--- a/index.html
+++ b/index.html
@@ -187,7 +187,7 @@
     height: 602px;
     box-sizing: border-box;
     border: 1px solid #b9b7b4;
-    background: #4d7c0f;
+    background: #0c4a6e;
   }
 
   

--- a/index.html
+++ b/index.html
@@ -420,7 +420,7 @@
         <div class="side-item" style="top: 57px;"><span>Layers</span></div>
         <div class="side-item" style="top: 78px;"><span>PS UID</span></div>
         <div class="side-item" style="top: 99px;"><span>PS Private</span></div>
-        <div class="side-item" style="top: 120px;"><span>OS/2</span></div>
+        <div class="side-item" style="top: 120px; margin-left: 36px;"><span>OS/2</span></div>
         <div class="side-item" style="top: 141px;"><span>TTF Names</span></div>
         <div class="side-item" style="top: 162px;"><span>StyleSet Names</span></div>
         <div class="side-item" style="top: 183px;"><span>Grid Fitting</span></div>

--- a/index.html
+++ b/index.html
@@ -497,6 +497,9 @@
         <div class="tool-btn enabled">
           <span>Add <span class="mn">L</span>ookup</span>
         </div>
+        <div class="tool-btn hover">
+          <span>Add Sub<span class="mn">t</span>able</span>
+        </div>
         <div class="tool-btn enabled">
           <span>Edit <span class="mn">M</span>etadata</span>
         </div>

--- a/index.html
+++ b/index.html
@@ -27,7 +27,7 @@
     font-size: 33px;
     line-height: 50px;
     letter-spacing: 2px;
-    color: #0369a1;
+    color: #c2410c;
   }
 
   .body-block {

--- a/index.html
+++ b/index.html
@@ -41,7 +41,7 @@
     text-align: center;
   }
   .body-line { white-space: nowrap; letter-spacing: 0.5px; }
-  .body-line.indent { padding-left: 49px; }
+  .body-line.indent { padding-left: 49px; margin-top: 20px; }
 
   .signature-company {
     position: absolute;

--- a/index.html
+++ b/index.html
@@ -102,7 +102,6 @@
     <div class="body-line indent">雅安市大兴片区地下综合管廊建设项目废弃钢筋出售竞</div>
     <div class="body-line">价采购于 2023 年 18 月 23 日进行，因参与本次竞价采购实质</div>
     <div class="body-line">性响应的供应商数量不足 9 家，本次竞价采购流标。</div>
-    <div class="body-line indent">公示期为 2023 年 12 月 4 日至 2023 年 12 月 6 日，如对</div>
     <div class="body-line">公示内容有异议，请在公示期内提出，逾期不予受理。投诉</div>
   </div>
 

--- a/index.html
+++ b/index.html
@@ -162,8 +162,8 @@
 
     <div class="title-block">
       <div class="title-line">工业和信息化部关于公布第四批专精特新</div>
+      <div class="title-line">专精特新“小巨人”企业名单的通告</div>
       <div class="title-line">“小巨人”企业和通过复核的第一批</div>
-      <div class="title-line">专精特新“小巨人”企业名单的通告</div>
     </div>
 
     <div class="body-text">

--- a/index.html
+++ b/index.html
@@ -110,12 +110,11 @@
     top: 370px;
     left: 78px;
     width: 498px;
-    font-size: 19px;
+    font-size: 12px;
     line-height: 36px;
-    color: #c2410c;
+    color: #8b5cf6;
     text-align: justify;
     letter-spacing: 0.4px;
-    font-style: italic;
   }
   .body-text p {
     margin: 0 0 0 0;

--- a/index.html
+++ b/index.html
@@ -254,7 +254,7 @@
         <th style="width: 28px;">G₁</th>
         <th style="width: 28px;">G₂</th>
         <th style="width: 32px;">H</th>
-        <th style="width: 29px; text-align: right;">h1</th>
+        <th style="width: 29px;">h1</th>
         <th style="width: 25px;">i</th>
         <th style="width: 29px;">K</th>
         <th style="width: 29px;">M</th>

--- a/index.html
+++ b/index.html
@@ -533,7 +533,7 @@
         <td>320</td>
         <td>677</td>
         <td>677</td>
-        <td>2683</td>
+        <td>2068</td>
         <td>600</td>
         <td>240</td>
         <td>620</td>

--------------------

- **The problem**: Among the lines above, list those that contain the word "企业名单的通告".

- **Answer to this task**:
+      <div class="title-line">专精特新“小巨人”企业名单的通告</div>
-      <div class="title-line">专精特新“小巨人”企业名单的通告</div>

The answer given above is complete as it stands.